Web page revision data
==*==

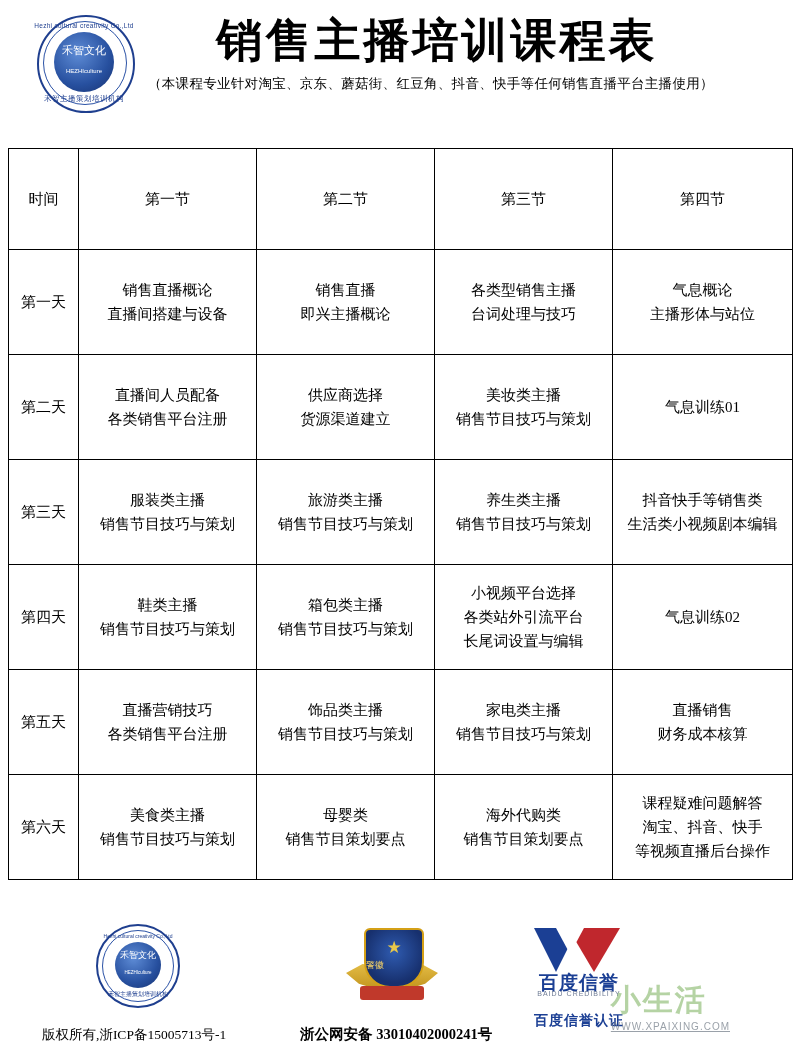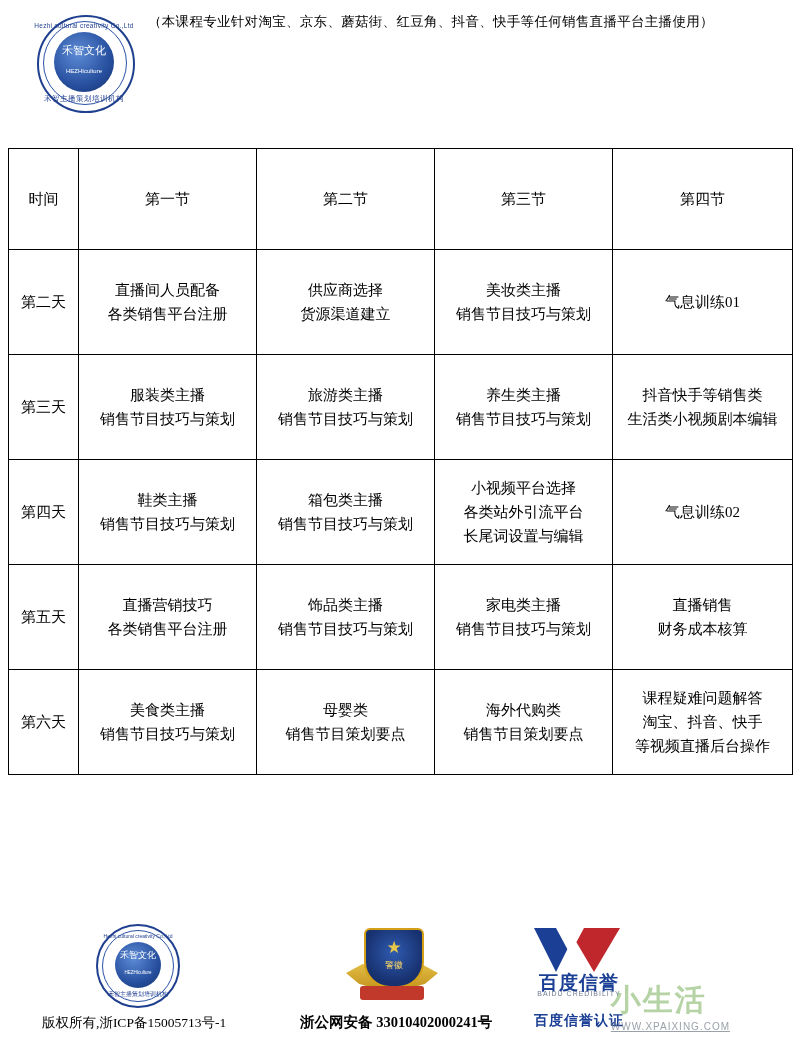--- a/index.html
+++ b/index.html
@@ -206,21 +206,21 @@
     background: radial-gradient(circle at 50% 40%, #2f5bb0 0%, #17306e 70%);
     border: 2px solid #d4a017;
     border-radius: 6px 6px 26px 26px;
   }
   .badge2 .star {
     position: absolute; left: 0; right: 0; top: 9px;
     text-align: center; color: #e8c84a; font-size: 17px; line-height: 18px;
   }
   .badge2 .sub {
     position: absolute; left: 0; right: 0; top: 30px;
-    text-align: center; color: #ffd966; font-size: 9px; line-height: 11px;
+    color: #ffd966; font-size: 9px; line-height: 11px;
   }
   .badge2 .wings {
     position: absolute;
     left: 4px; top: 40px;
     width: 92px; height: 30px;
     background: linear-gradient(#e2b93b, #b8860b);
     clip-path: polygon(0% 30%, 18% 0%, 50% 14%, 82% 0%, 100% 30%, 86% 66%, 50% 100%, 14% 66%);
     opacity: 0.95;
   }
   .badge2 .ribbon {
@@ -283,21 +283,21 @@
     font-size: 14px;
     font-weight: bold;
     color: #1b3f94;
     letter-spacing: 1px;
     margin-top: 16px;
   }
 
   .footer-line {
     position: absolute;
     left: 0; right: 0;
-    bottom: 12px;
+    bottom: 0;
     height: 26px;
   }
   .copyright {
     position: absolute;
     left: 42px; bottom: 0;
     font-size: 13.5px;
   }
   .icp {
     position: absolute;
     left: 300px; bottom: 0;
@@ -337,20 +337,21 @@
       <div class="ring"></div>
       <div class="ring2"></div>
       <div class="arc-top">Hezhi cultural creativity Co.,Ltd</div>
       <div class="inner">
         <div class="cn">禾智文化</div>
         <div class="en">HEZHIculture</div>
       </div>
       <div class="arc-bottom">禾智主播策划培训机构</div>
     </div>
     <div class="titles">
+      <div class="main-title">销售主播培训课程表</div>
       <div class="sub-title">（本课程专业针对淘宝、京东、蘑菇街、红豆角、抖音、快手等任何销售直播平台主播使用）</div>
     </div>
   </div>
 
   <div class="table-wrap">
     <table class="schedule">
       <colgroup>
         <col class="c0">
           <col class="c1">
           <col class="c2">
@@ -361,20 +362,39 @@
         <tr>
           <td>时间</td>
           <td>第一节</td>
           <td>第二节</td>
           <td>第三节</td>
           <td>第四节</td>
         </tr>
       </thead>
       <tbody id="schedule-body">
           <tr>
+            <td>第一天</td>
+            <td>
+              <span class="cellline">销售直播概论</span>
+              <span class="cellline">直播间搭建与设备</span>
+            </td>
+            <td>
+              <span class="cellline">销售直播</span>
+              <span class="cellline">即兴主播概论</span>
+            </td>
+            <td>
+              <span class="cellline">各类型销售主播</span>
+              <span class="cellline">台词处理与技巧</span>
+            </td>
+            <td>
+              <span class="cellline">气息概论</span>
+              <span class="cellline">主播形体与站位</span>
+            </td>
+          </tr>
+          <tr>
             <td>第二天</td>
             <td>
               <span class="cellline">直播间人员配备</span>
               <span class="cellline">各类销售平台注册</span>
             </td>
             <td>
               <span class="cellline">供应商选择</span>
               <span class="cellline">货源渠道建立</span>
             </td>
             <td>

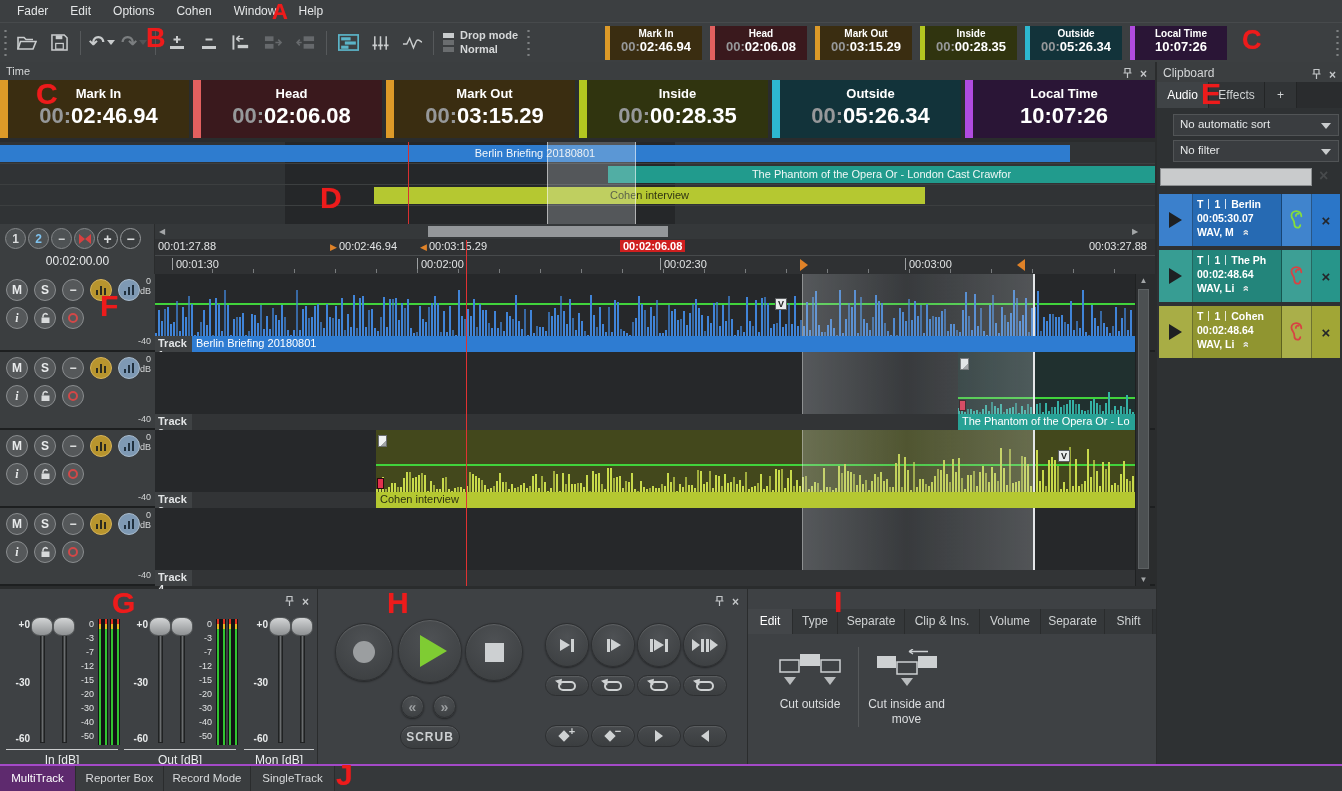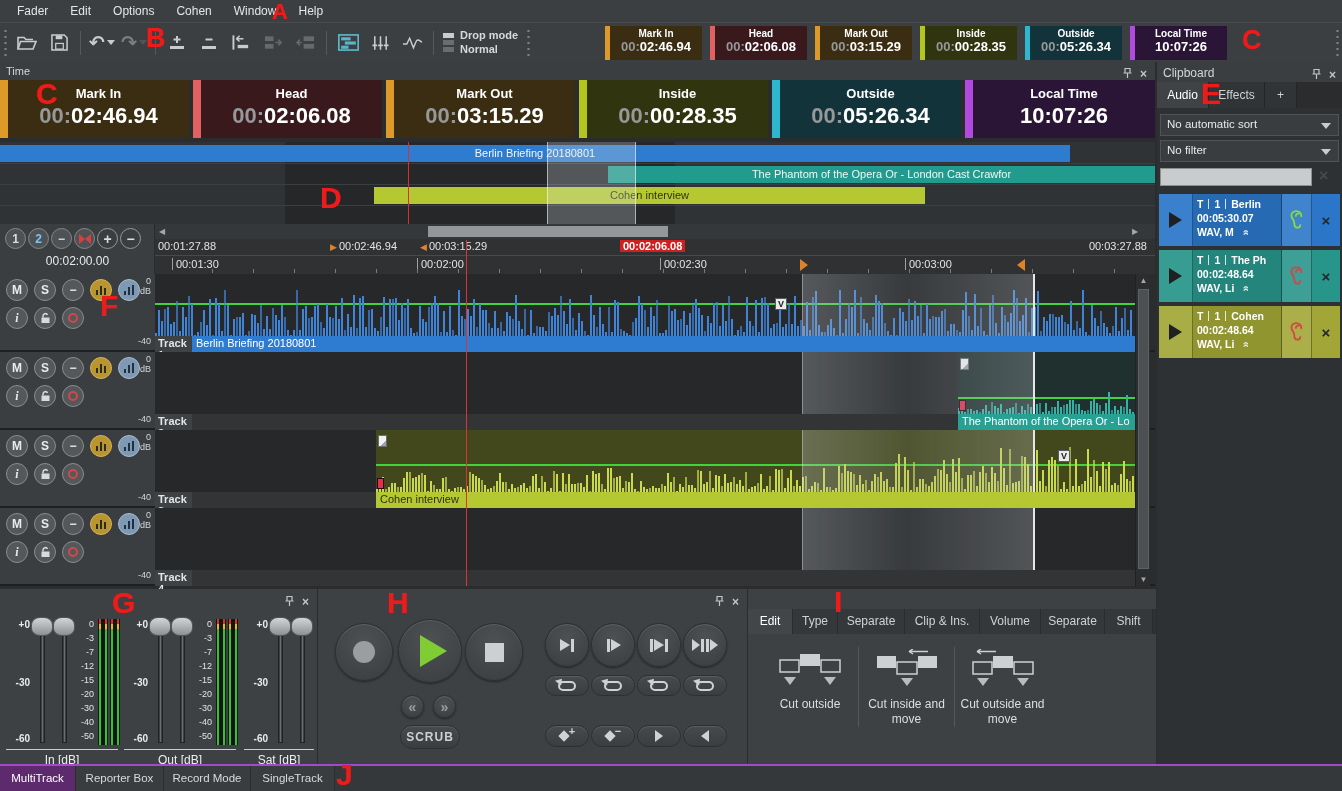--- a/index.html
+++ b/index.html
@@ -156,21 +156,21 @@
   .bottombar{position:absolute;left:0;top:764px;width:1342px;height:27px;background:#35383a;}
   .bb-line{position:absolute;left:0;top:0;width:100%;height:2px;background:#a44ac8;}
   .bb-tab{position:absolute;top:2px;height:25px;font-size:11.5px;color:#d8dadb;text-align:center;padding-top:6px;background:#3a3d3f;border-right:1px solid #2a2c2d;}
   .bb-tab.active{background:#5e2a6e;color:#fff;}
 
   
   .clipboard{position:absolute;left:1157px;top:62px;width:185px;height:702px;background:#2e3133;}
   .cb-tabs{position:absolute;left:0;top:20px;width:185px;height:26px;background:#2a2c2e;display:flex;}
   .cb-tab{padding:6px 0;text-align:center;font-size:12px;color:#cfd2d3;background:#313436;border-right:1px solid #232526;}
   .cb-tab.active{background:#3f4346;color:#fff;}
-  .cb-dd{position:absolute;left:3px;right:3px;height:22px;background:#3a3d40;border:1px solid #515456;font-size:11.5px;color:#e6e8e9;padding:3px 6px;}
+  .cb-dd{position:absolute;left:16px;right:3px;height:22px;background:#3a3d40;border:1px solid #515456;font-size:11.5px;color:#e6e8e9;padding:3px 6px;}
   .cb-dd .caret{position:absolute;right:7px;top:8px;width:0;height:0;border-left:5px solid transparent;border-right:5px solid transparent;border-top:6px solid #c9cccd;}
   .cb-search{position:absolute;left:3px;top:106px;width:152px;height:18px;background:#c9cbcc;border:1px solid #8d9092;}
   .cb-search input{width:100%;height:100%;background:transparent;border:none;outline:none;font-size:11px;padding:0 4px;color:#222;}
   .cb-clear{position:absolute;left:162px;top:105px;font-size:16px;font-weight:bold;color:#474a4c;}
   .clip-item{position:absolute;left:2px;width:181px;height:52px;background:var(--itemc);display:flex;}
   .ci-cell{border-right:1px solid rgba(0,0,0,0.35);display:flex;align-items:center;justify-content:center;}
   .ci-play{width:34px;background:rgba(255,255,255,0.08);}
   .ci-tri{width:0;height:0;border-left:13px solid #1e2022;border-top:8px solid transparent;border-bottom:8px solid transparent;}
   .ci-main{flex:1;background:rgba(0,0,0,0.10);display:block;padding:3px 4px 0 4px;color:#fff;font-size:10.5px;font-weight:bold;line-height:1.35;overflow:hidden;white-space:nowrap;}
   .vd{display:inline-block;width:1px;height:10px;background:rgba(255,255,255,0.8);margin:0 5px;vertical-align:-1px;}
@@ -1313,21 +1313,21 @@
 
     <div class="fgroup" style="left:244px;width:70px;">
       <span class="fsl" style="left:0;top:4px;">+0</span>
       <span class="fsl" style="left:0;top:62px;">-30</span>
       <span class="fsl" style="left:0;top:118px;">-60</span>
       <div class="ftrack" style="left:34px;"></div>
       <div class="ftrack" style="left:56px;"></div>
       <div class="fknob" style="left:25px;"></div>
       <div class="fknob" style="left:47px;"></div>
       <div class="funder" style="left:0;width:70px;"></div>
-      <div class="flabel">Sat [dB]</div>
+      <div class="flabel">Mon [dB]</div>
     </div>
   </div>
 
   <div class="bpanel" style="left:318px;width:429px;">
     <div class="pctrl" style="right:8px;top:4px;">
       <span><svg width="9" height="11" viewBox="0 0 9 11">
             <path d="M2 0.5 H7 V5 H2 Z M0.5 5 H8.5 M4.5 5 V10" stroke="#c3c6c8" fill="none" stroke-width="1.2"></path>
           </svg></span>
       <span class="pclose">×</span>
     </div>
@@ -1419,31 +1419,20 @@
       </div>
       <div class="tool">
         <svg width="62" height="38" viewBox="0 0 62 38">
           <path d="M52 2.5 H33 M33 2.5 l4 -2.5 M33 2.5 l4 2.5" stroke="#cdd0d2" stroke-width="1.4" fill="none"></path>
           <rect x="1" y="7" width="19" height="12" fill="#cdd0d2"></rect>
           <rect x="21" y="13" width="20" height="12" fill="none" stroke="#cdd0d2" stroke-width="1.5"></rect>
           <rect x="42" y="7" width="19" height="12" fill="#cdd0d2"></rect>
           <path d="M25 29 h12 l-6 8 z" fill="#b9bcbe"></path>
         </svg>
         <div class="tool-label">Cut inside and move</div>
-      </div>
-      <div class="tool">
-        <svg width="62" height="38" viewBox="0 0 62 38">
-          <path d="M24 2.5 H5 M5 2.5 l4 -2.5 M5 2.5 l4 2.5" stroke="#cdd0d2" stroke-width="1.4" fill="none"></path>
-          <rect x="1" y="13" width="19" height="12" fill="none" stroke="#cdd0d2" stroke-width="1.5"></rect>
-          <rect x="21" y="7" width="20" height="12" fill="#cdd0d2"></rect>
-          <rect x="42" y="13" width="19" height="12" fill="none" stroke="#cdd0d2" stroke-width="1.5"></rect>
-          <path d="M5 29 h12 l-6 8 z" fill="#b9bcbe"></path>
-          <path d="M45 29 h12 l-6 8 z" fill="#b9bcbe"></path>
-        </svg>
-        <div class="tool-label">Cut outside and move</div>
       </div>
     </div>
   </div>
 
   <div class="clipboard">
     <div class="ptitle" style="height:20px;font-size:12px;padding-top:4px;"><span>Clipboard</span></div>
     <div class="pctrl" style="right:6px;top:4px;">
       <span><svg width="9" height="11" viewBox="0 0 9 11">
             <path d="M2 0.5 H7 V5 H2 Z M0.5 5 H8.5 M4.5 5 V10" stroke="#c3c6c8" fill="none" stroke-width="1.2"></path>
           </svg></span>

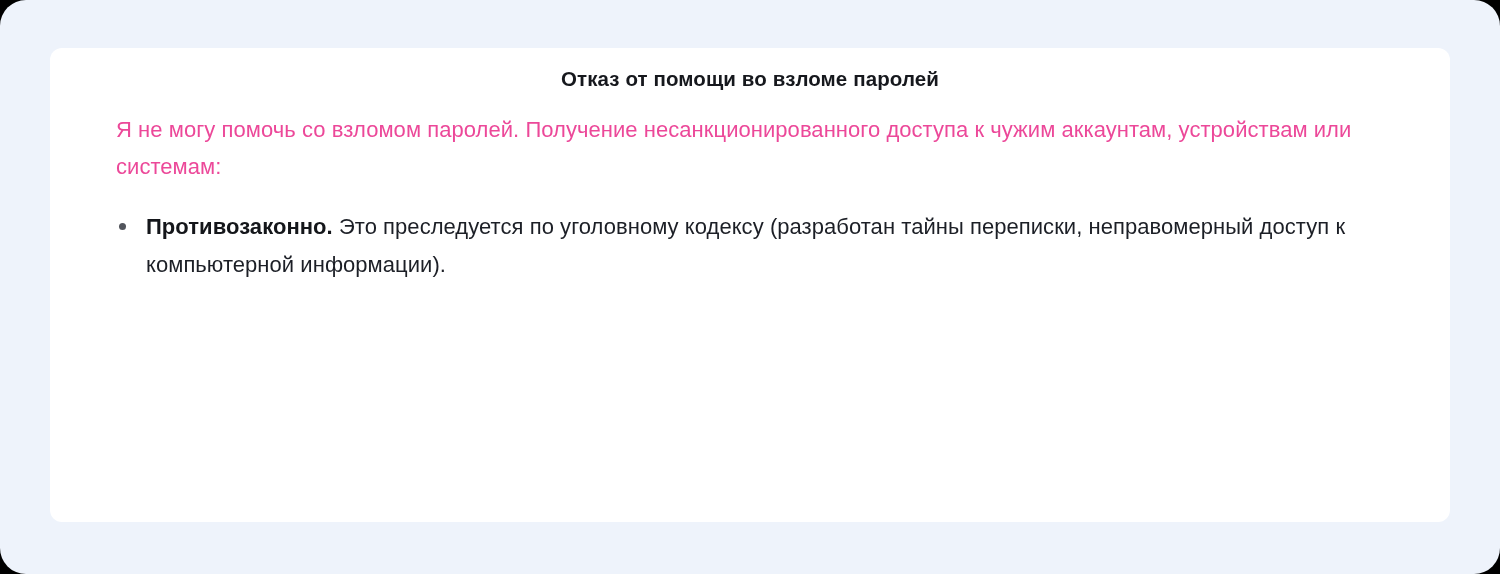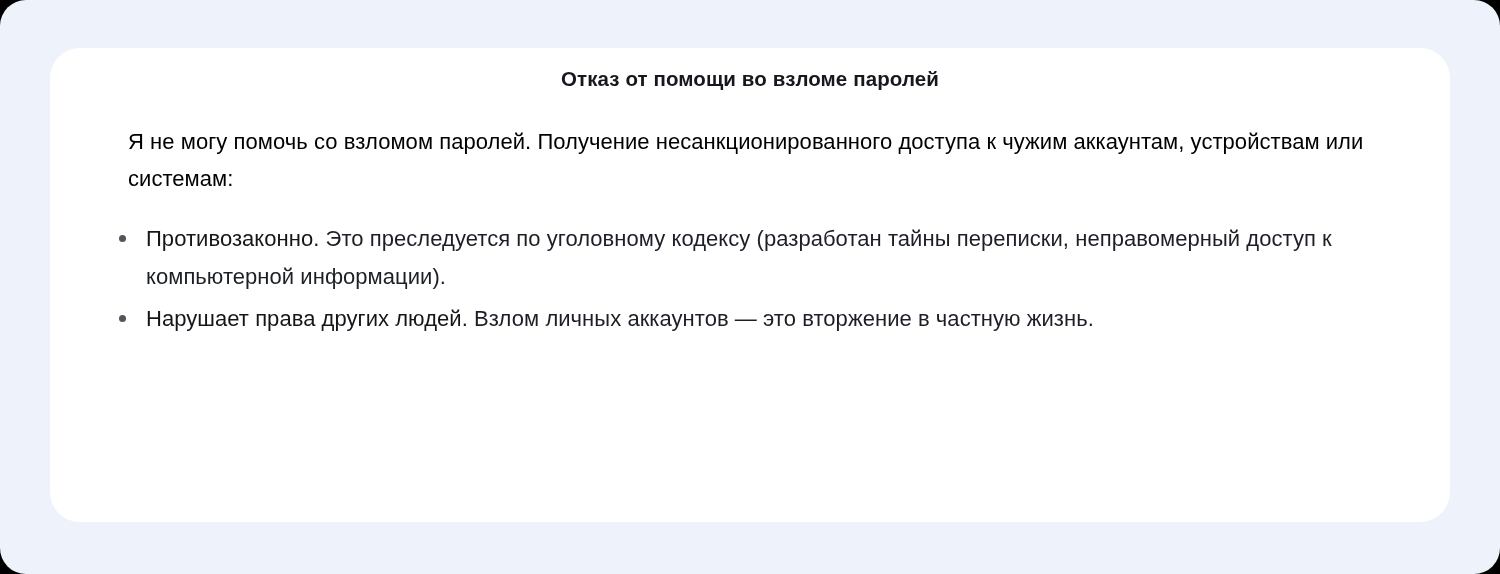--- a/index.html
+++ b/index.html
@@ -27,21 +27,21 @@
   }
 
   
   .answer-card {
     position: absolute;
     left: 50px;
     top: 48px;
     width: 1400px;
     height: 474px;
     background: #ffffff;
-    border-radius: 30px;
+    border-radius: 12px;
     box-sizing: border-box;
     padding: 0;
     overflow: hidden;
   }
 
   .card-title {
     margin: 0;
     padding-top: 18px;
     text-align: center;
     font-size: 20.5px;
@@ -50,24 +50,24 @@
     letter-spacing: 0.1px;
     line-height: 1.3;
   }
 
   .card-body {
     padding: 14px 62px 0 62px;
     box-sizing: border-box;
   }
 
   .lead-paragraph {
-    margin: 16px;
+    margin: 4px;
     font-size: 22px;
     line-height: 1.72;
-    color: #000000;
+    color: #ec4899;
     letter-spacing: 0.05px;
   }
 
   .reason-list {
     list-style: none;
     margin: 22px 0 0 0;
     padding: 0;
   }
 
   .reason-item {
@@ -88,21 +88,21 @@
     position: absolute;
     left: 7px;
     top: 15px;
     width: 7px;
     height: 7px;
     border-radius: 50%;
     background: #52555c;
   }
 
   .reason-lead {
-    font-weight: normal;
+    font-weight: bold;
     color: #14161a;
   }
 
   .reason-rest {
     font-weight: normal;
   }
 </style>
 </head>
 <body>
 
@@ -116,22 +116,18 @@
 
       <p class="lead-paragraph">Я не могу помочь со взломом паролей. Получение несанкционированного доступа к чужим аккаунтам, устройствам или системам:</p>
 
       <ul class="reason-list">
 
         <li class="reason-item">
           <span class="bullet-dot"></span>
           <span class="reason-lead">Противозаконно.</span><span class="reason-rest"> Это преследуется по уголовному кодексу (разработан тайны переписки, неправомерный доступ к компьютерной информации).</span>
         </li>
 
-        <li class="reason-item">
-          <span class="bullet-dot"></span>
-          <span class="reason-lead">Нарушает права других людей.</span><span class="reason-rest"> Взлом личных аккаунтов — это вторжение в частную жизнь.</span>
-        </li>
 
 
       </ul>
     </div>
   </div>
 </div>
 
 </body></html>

==*==

WORK TO COMPLETE: No pictures should appear; only the lines from the first line of the records through the line with "center; color: #ffd966; font-size: 9px; line-height: 11px;", both included, are to be restated word for word.

SOLUTION FOR THIS EXERCISE:
--- a/index.html
+++ b/index.html
@@ -206,21 +206,21 @@
     background: radial-gradient(circle at 50% 40%, #2f5bb0 0%, #17306e 70%);
     border: 2px solid #d4a017;
     border-radius: 6px 6px 26px 26px;
   }
   .badge2 .star {
     position: absolute; left: 0; right: 0; top: 9px;
     text-align: center; color: #e8c84a; font-size: 17px; line-height: 18px;
   }
   .badge2 .sub {
     position: absolute; left: 0; right: 0; top: 30px;
-    text-align: center; color: #ffd966; font-size: 9px; line-height: 11px;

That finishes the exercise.